**** AVAILABLE DATA ****

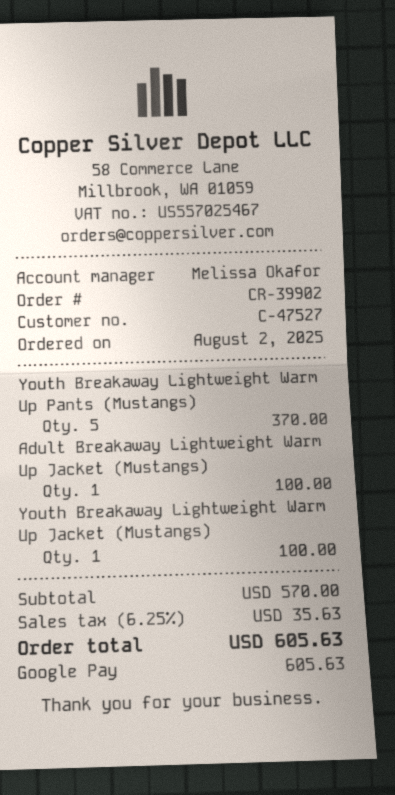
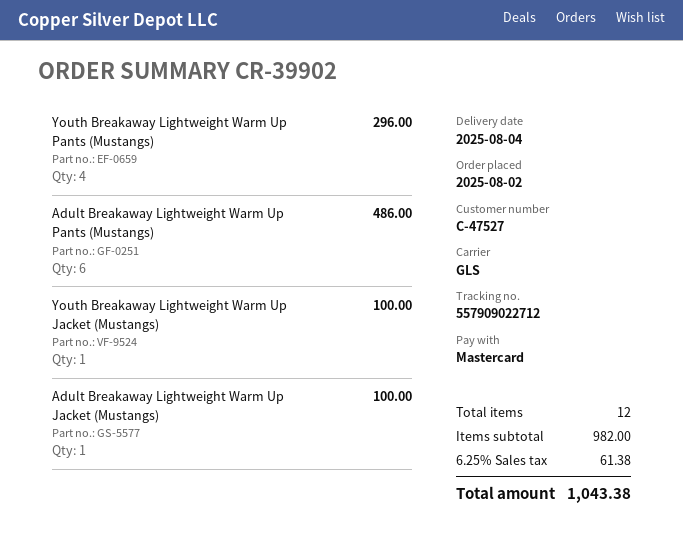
payment method: Google Pay -> Mastercard
Youth Breakaway Lightweight Warm Up Pants (Mustangs): 5 for 370.00 -> 4 for 296.00
Adult Breakaway Lightweight Warm Up Pants (Mustangs): none -> 6 for 486.00
subtotal: 570.00 -> 982.00
tax: 6.25% = 35.63 -> 6.25% = 61.38
total: 605.63 -> 1043.38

****

Output each record verbatim and leave out its pictures.

- [COMPLETED TASK]
payment method: Google Pay -> Mastercard
Youth Breakaway Lightweight Warm Up Pants (Mustangs): 5 for 370.00 -> 4 for 296.00
Adult Breakaway Lightweight Warm Up Pants (Mustangs): none -> 6 for 486.00
subtotal: 570.00 -> 982.00
tax: 6.25% = 35.63 -> 6.25% = 61.38
total: 605.63 -> 1043.38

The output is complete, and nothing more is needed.